Work to be completed: Examine the entries and show every line in which the word "flex" is found.
Segment Start: Input material
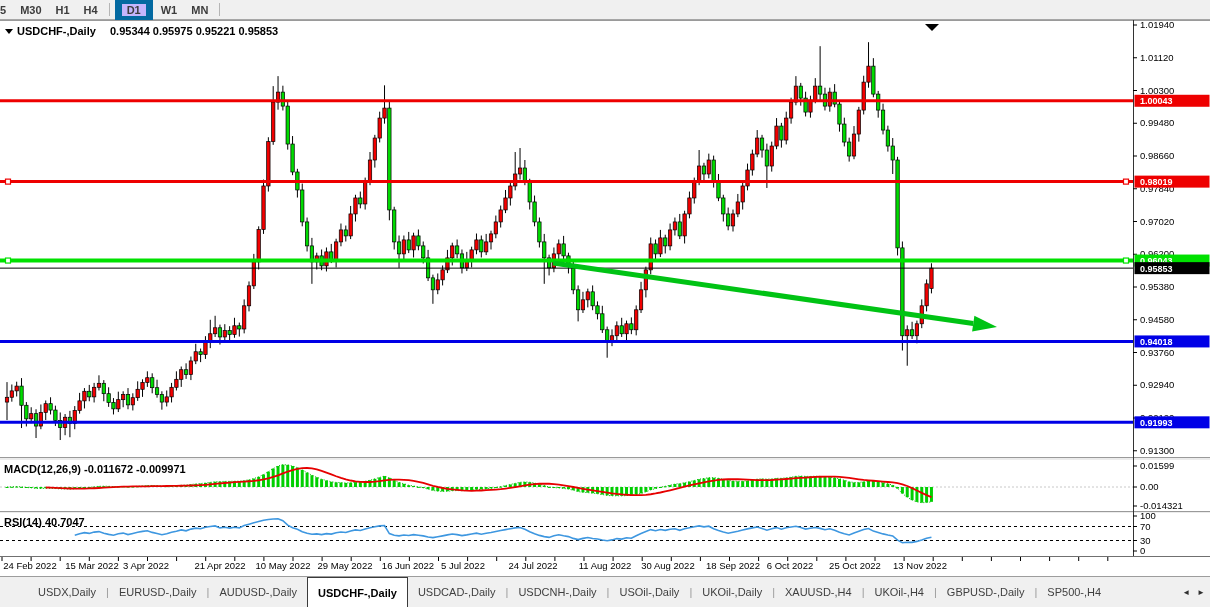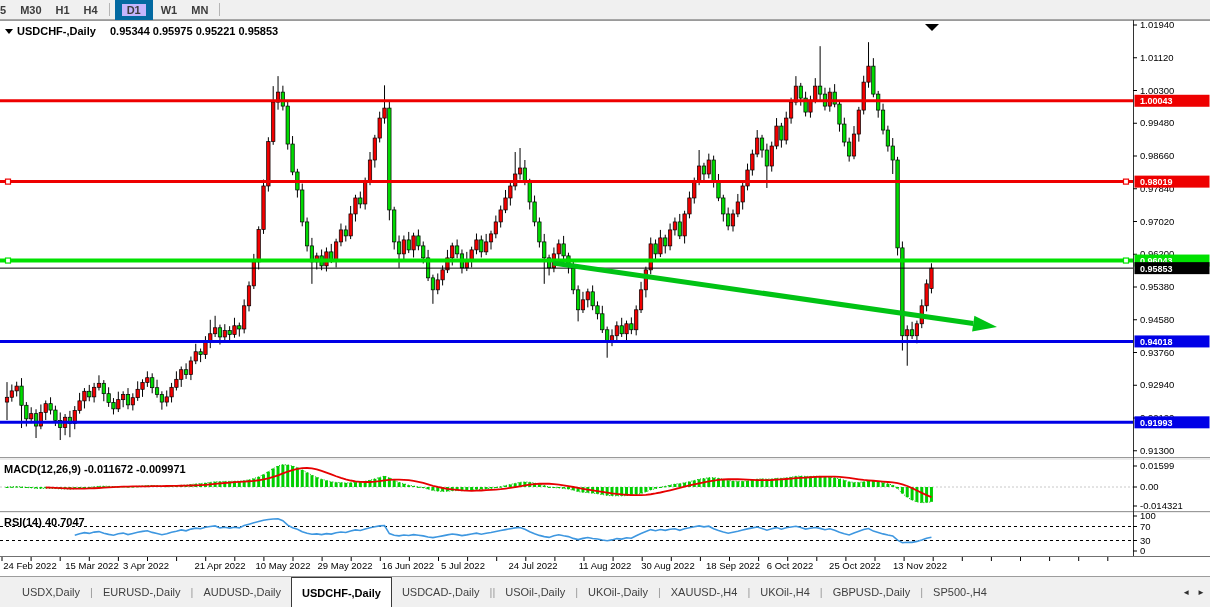--- a/index.html
+++ b/index.html
@@ -17,7 +17,7 @@
   .ax{font-size:9.5px;fill:#000}
   .tag{font-size:9px;font-weight:700;fill:#fff}
   #tabbar{height:31px;background:#f0f0f0;border-top:1px solid #9d9d9d;display:flex;
-    align-items:stretch;font-size:11px;padding-left:12px;position:relative}
+    align-items:stretch;font-size:11px;padding-left:28px;position:relative}
   .tab{padding:0 10px;display:flex;align-items:center;color:#3f3f3f;white-space:nowrap;cursor:default}
   .tab.active{background:#fff;border:1px solid #3a3a3a;border-bottom:none;font-weight:700;color:#000}
   .tsep{display:flex;align-items:center;color:#999}

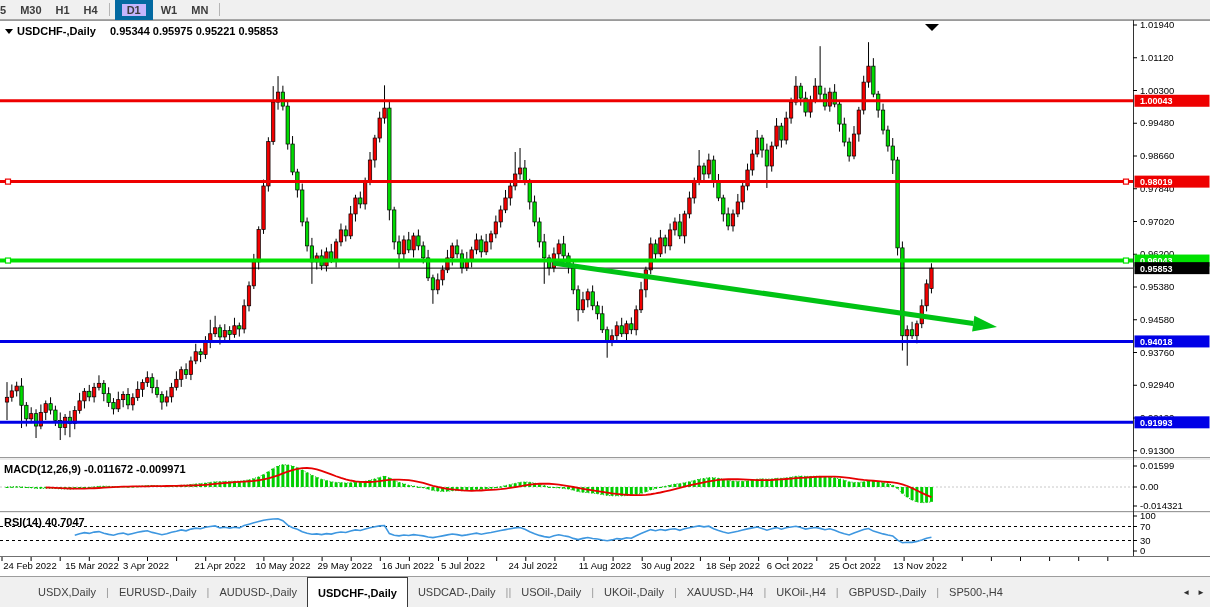--- a/index.html
+++ b/index.html
@@ -787,6 +787,7 @@
     <span class="tab active">USDCHF-,Daily</span>
     <span class="tab">USDCAD-,Daily</span>
     <span class="tsep">|</span>
+    <span class="tab">USDCNH-,Daily</span>
     <span class="tsep">|</span>
     <span class="tab">USOil-,Daily</span>
     <span class="tsep">|</span>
Segment End: Input material
Exercise response:
   #tabbar{height:31px;background:#f0f0f0;border-top:1px solid #9d9d9d;display:flex;
   .tab{padding:0 10px;display:flex;align-items:center;color:#3f3f3f;white-space:nowrap;cursor:default}
   .tsep{display:flex;align-items:center;color:#999}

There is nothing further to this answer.